= What this task involves =
Give every line of the material back exactly, images removed.

= Task inputs =
--------

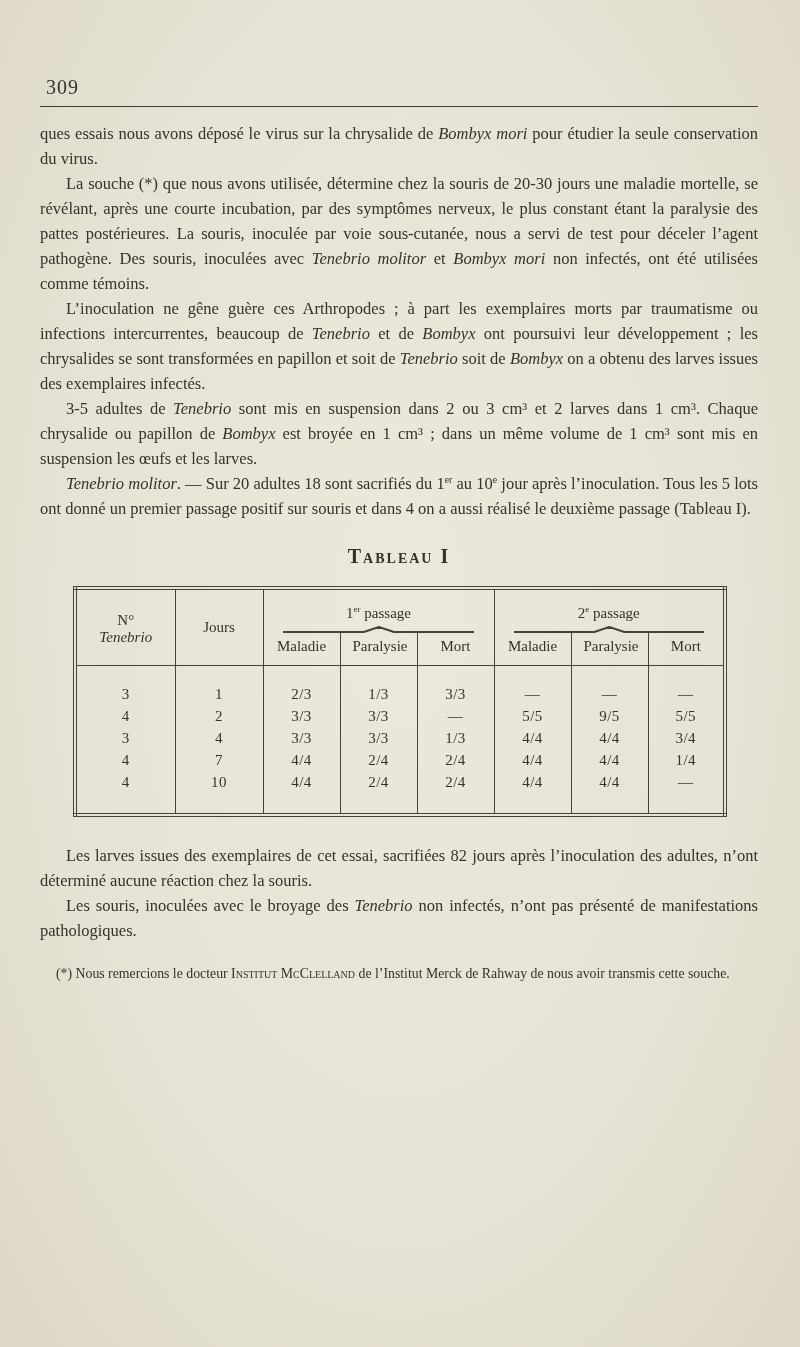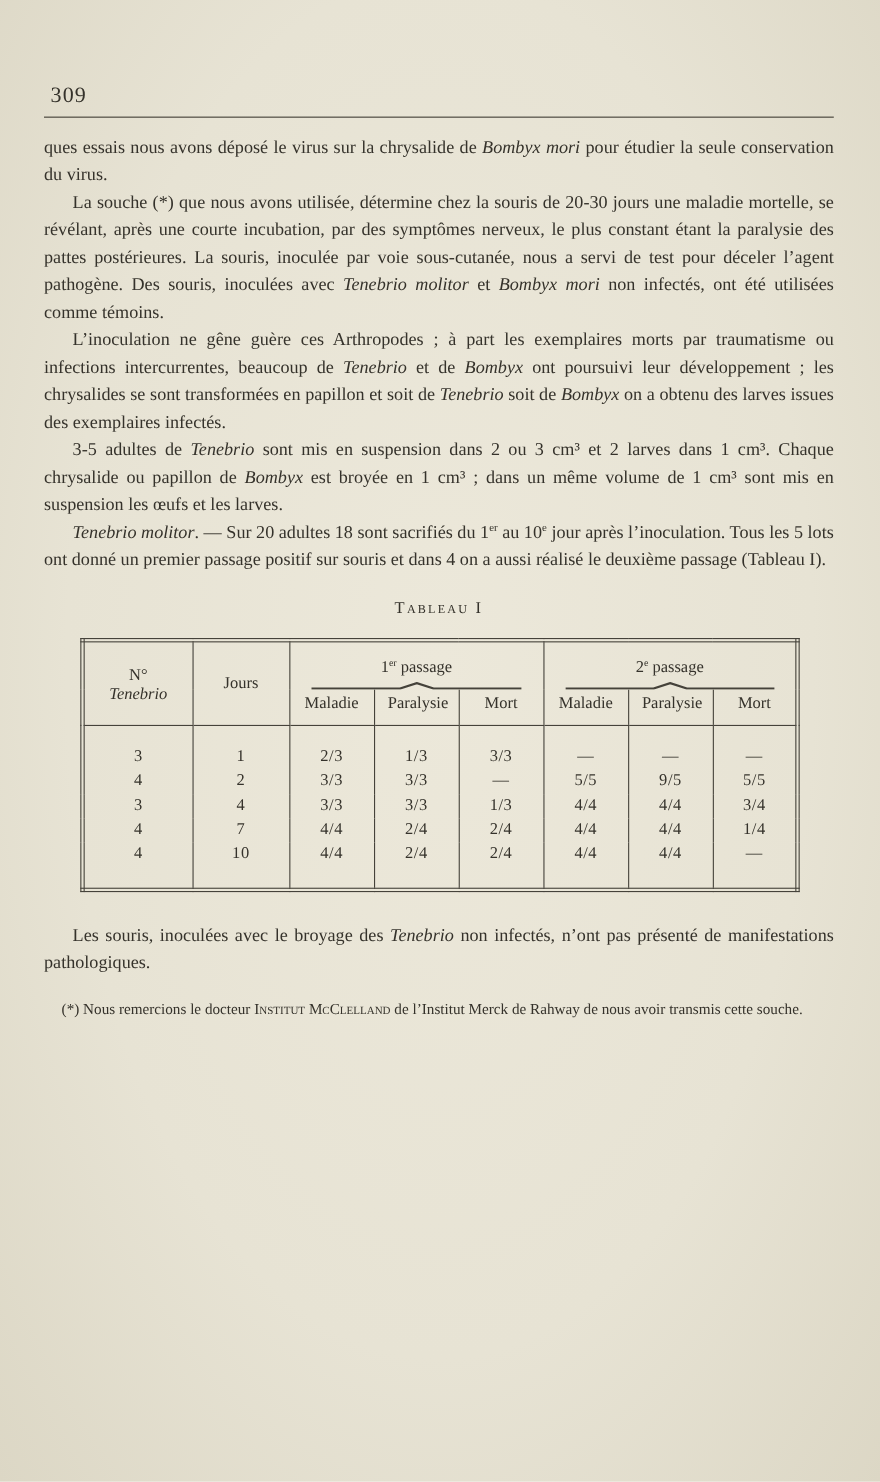--- a/index.html
+++ b/index.html
@@ -26,21 +26,21 @@
   .body-text { margin-top:14px; font-size:16.5px; line-height:25px; text-align:justify; }
   .body-text p.indent { text-indent:26px; }
   .it { font-style:italic; }
   .sc { font-variant:small-caps; }
   sup { font-size:0.6em; line-height:0; }
 
   .table-caption {
     margin:24px 0 18px;
     text-align:center;
     font-variant:small-caps;
-    font-size:15px; letter-spacing:2px;
+    font-size:20px; letter-spacing:2px;font-weight:bold;
   }
 
   .table-wrap { width:652px; margin:0 auto; }
   table.results {
     width:100%; table-layout:fixed;
     border-collapse:collapse;
     border:4px double #45423a;
     font-size:15px;
   }
   table.results th, table.results td {
@@ -177,18 +177,19 @@
             <td>2/4</td>
             <td>4/4</td>
             <td>4/4</td>
             <td>—</td>
           </tr>
         </tbody>
     </table>
   </div>
 
   <div class="body-text after-table">
+      <p class="indent"><span>Les larves issues des exemplaires de cet essai, sacrifiées 82 jours après l’inoculation des adultes, n’ont déterminé aucune réaction chez la souris.</span></p>
       <p class="indent"><span>Les souris, inoculées avec le broyage des </span><span class="it">Tenebrio</span><span> non infectés, n’ont pas présenté de manifestations pathologiques.</span></p>
     </div>
 
   <div class="footnote"><span>(*) Nous remercions le docteur </span><span class="sc">Institut McClelland</span><span> de l’Institut Merck de Rahway de nous avoir transmis cette souche.</span></div>
 
 </div>
 
 </body></html>

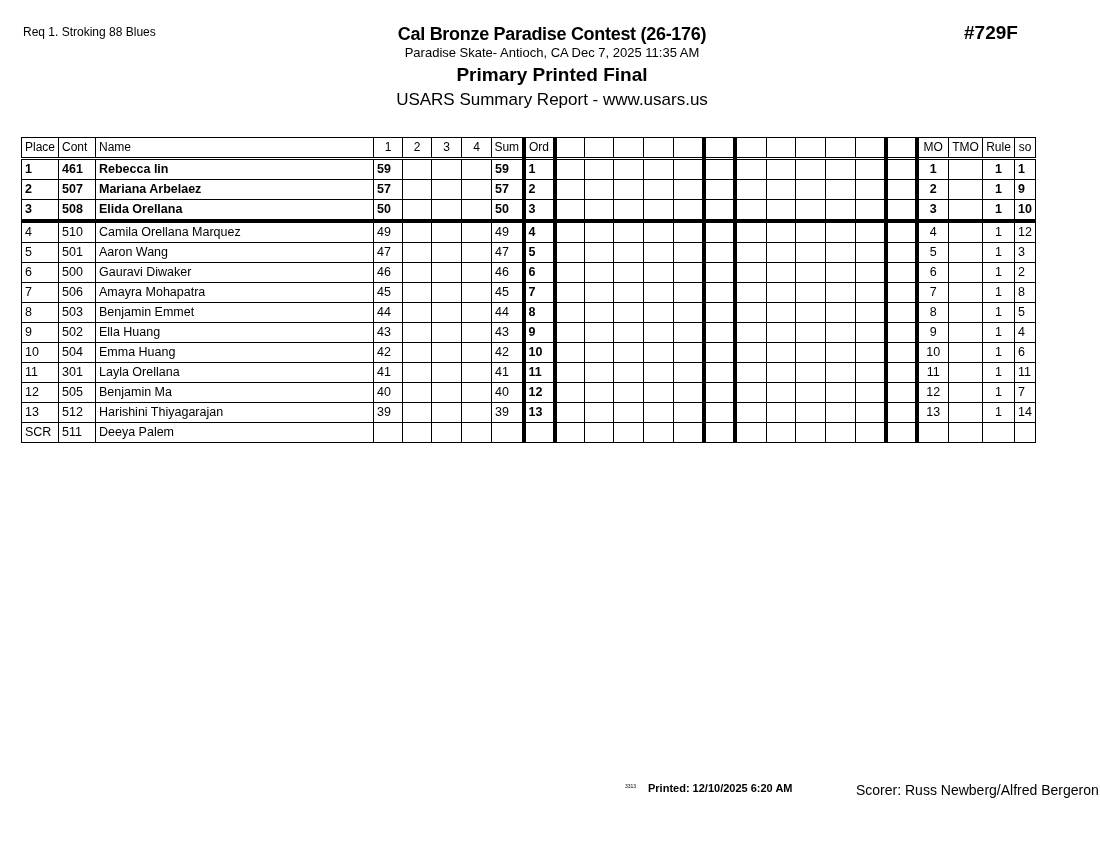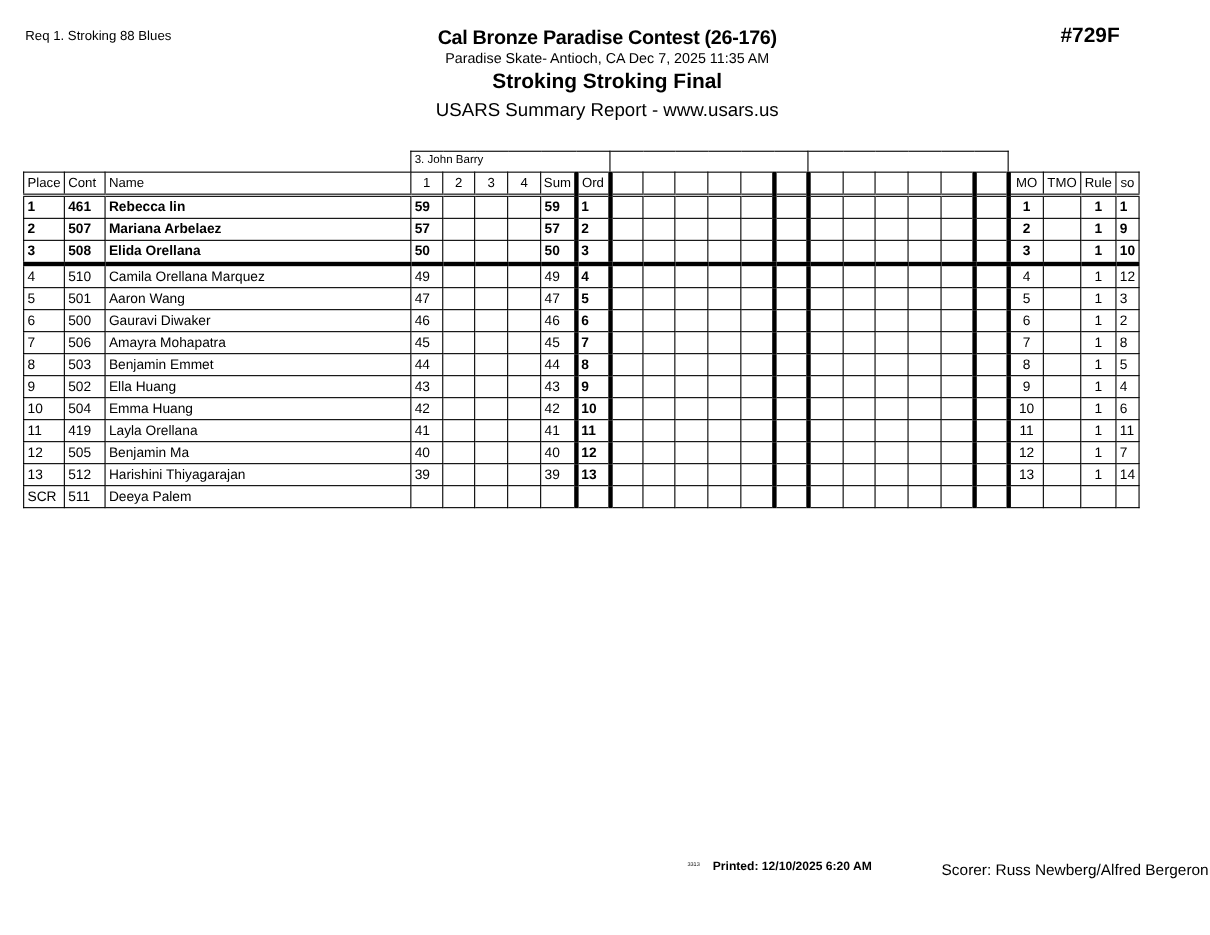--- a/index.html
+++ b/index.html
@@ -31,21 +31,21 @@
   table.grid tr.sep td { border-bottom: 4px solid #000; }
   table.grid td.ord { font-weight: bold; }
 </style>
 </head>
 <body>
 
 <div class="abs req">Req  1.  Stroking 88 Blues</div>
 <div class="abs event-num">#729F</div>
 <div class="abs hdr title1">Cal Bronze Paradise Contest (26-176)</div>
 <div class="abs hdr title2">Paradise Skate- Antioch, CA  Dec 7, 2025  11:35 AM</div>
-<div class="abs hdr title3">Stroking Stroking Final</div>
+<div class="abs hdr title3">Primary Printed Final</div>
 <div class="abs hdr title4">USARS Summary Report - www.usars.us</div>
 
 <table class="grid">
   <colgroup>
     <col style="width:37px">
       <col style="width:37px">
       <col style="width:278px">
     <col style="width:29px">
       <col style="width:29px">
       <col style="width:30px">
@@ -63,27 +63,20 @@
       <col style="width:30px">
       <col style="width:30px">
       <col style="width:30px">
       <col style="width:31px">
     <col style="width:32px">
       <col style="width:34px">
       <col style="width:32px">
       <col style="width:21px">
   </colgroup>
   <tbody id="tbody">
-    <tr class="judge-row">
-      <td class="blank" colspan="3"></td>
-      <td colspan="6">3.  John  Barry</td>
-      <td colspan="6"></td>
-      <td colspan="6"></td>
-      <td class="blank" colspan="4"></td>
-    </tr>
     <tr class="head">
       <td>Place</td>
       <td>Cont</td>
       <td>Name</td>
       <td class="c">1</td>
       <td class="c">2</td>
       <td class="c">3</td>
       <td class="c">4</td>
       <td class="c">Sum</td>
       <td class="c thick-l">Ord</td>
@@ -369,21 +362,21 @@
         <td></td>
         <td></td>
         <td class="thick-l"></td>
         <td class="c thick-l">10</td>
         <td class="c"></td>
         <td class="c">1</td>
         <td>6</td>
       </tr>
       <tr>
         <td>11</td>
-        <td>419</td>
+        <td>301</td>
         <td>Layla Orellana</td>
         <td>41</td>
         <td></td>
         <td></td>
         <td></td>
         <td>41</td>
         <td class="ord thick-l">11</td>
         <td class="thick-l"></td>
         <td></td>
         <td></td>

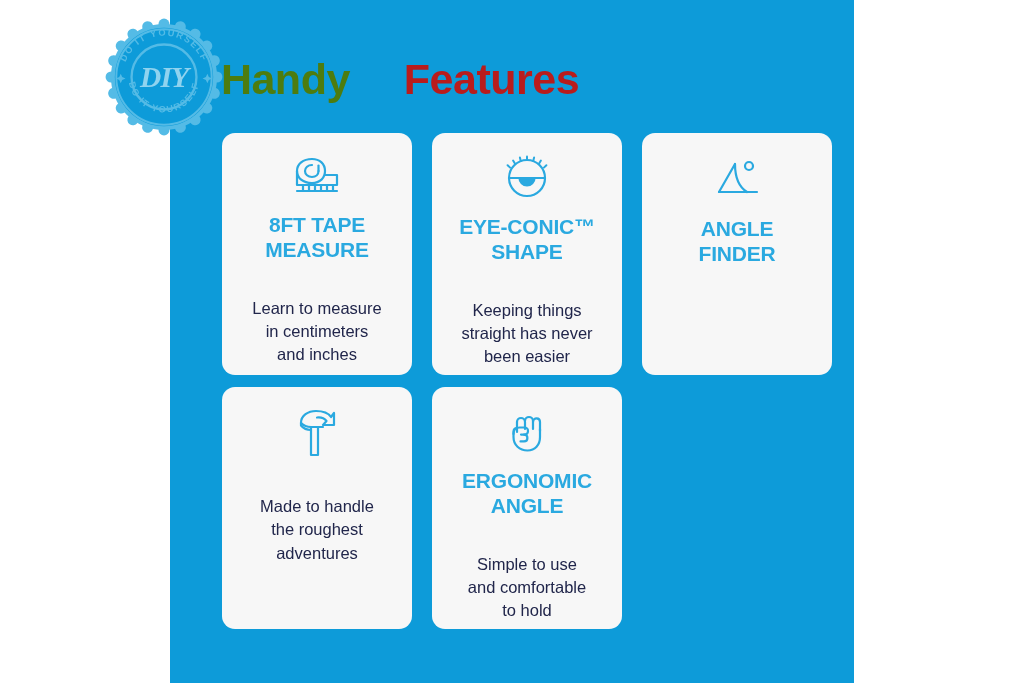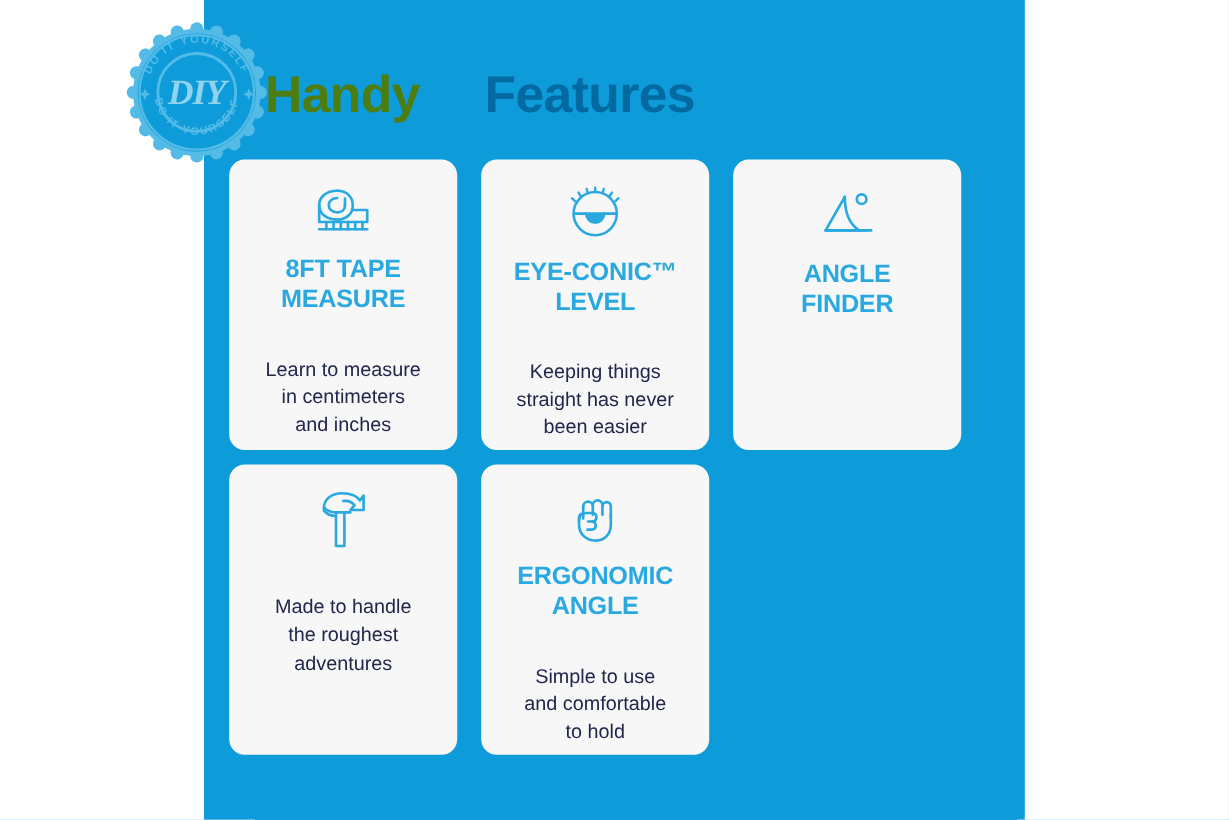--- a/index.html
+++ b/index.html
@@ -49,27 +49,27 @@
     font-size: 43px;
     font-weight: bold;
     letter-spacing: -0.5px;
     line-height: 1;
     white-space: nowrap;
     margin-left: 4px;
     position: relative;
     top: 2px;
   }
   .title .w1 { color: #4d7c0f; }
-  .title .w2 { color: #0369a1; margin-left: 43px; }
+  .title .w2 { color: #b91c1c; margin-left: 43px; }
   .title .sp { display: inline-block; width: 11px; }
 
   
   .grid {
     position: absolute;
-    left: 191px;
+    left: 222px;
     top: 133px;
     width: 610px;
     display: grid;
     grid-template-columns: 190px 190px 190px;
     grid-template-rows: 242px 242px;
     column-gap: 20px;
     row-gap: 12px;
   }
   .card {
     background: #f7f7f7;
@@ -204,21 +204,21 @@
             <path d="M6.1 12.6 L3.6 10.2"></path>
             <path d="M29.2 5.9 L30.1 2.5"></path>
             <path d="M35.1 8.5 L36.9 5.5"></path>
             <path d="M39.9 12.6 L42.4 10.2"></path>
           </g>
           <path d="M6.2 23 L39.8 23"></path>
           <path d="M15.5 23 A7.5 7.5 0 0 0 30.5 23" fill="#2aa9e0" stroke="#2aa9e0"></path>
         </svg>
       </div>
       <div class="card-title">EYE-CONIC™
-LEVEL</div>
+SHAPE</div>
       <div class="card-body">Keeping things
 straight has never
 been easier</div>
     </div>
 
     <div class="card">
       <div class="card-icon">
         <svg width="48" height="42" viewBox="0 0 48 42" fill="none" stroke="#2aa9e0" stroke-width="2.2" stroke-linecap="round" stroke-linejoin="round">
           <path d="M22 6 L6 34 L40 34"></path>
           <path d="M44 34 L6 34"></path>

--------

= Response to this exercise =
--- a/index.html
+++ b/index.html
@@ -26,21 +26,21 @@
   .body-text { margin-top:14px; font-size:16.5px; line-height:25px; text-align:justify; }
   .body-text p.indent { text-indent:26px; }
   .it { font-style:italic; }
   .sc { font-variant:small-caps; }
   sup { font-size:0.6em; line-height:0; }
 
   .table-caption {
     margin:24px 0 18px;
     text-align:center;
     font-variant:small-caps;
-    font-size:15px; letter-spacing:2px;
+    font-size:20px; letter-spacing:2px;font-weight:bold;
   }
 
   .table-wrap { width:652px; margin:0 auto; }
   table.results {
     width:100%; table-layout:fixed;
     border-collapse:collapse;
     border:4px double #45423a;
     font-size:15px;
   }
   table.results th, table.results td {
@@ -177,18 +177,19 @@
             <td>2/4</td>
             <td>4/4</td>
             <td>4/4</td>
             <td>—</td>
           </tr>
         </tbody>
     </table>
   </div>
 
   <div class="body-text after-table">
+      <p class="indent"><span>Les larves issues des exemplaires de cet essai, sacrifiées 82 jours après l’inoculation des adultes, n’ont déterminé aucune réaction chez la souris.</span></p>
       <p class="indent"><span>Les souris, inoculées avec le broyage des </span><span class="it">Tenebrio</span><span> non infectés, n’ont pas présenté de manifestations pathologiques.</span></p>
     </div>
 
   <div class="footnote"><span>(*) Nous remercions le docteur </span><span class="sc">Institut McClelland</span><span> de l’Institut Merck de Rahway de nous avoir transmis cette souche.</span></div>
 
 </div>
 
 </body></html>

--- a/index.html
+++ b/index.html
@@ -31,21 +31,21 @@
   table.grid tr.sep td { border-bottom: 4px solid #000; }
   table.grid td.ord { font-weight: bold; }
 </style>
 </head>
 <body>
 
 <div class="abs req">Req  1.  Stroking 88 Blues</div>
 <div class="abs event-num">#729F</div>
 <div class="abs hdr title1">Cal Bronze Paradise Contest (26-176)</div>
 <div class="abs hdr title2">Paradise Skate- Antioch, CA  Dec 7, 2025  11:35 AM</div>
-<div class="abs hdr title3">Stroking Stroking Final</div>
+<div class="abs hdr title3">Primary Printed Final</div>
 <div class="abs hdr title4">USARS Summary Report - www.usars.us</div>
 
 <table class="grid">
   <colgroup>
     <col style="width:37px">
       <col style="width:37px">
       <col style="width:278px">
     <col style="width:29px">
       <col style="width:29px">
       <col style="width:30px">
@@ -63,27 +63,20 @@
       <col style="width:30px">
       <col style="width:30px">
       <col style="width:30px">
       <col style="width:31px">
     <col style="width:32px">
       <col style="width:34px">
       <col style="width:32px">
       <col style="width:21px">
   </colgroup>
   <tbody id="tbody">
-    <tr class="judge-row">
-      <td class="blank" colspan="3"></td>
-      <td colspan="6">3.  John  Barry</td>
-      <td colspan="6"></td>
-      <td colspan="6"></td>
-      <td class="blank" colspan="4"></td>
-    </tr>
     <tr class="head">
       <td>Place</td>
       <td>Cont</td>
       <td>Name</td>
       <td class="c">1</td>
       <td class="c">2</td>
       <td class="c">3</td>
       <td class="c">4</td>
       <td class="c">Sum</td>
       <td class="c thick-l">Ord</td>
@@ -369,21 +362,21 @@
         <td></td>
         <td></td>
         <td class="thick-l"></td>
         <td class="c thick-l">10</td>
         <td class="c"></td>
         <td class="c">1</td>
         <td>6</td>
       </tr>
       <tr>
         <td>11</td>
-        <td>419</td>
+        <td>301</td>
         <td>Layla Orellana</td>
         <td>41</td>
         <td></td>
         <td></td>
         <td></td>
         <td>41</td>
         <td class="ord thick-l">11</td>
         <td class="thick-l"></td>
         <td></td>
         <td></td>

--- a/index.html
+++ b/index.html
@@ -49,27 +49,27 @@
     font-size: 43px;
     font-weight: bold;
     letter-spacing: -0.5px;
     line-height: 1;
     white-space: nowrap;
     margin-left: 4px;
     position: relative;
     top: 2px;
   }
   .title .w1 { color: #4d7c0f; }
-  .title .w2 { color: #0369a1; margin-left: 43px; }
+  .title .w2 { color: #b91c1c; margin-left: 43px; }
   .title .sp { display: inline-block; width: 11px; }
 
   
   .grid {
     position: absolute;
-    left: 191px;
+    left: 222px;
     top: 133px;
     width: 610px;
     display: grid;
     grid-template-columns: 190px 190px 190px;
     grid-template-rows: 242px 242px;
     column-gap: 20px;
     row-gap: 12px;
   }
   .card {
     background: #f7f7f7;
@@ -204,21 +204,21 @@
             <path d="M6.1 12.6 L3.6 10.2"></path>
             <path d="M29.2 5.9 L30.1 2.5"></path>
             <path d="M35.1 8.5 L36.9 5.5"></path>
             <path d="M39.9 12.6 L42.4 10.2"></path>
           </g>
           <path d="M6.2 23 L39.8 23"></path>
           <path d="M15.5 23 A7.5 7.5 0 0 0 30.5 23" fill="#2aa9e0" stroke="#2aa9e0"></path>
         </svg>
       </div>
       <div class="card-title">EYE-CONIC™
-LEVEL</div>
+SHAPE</div>
       <div class="card-body">Keeping things
 straight has never
 been easier</div>
     </div>
 
     <div class="card">
       <div class="card-icon">
         <svg width="48" height="42" viewBox="0 0 48 42" fill="none" stroke="#2aa9e0" stroke-width="2.2" stroke-linecap="round" stroke-linejoin="round">
           <path d="M22 6 L6 34 L40 34"></path>
           <path d="M44 34 L6 34"></path>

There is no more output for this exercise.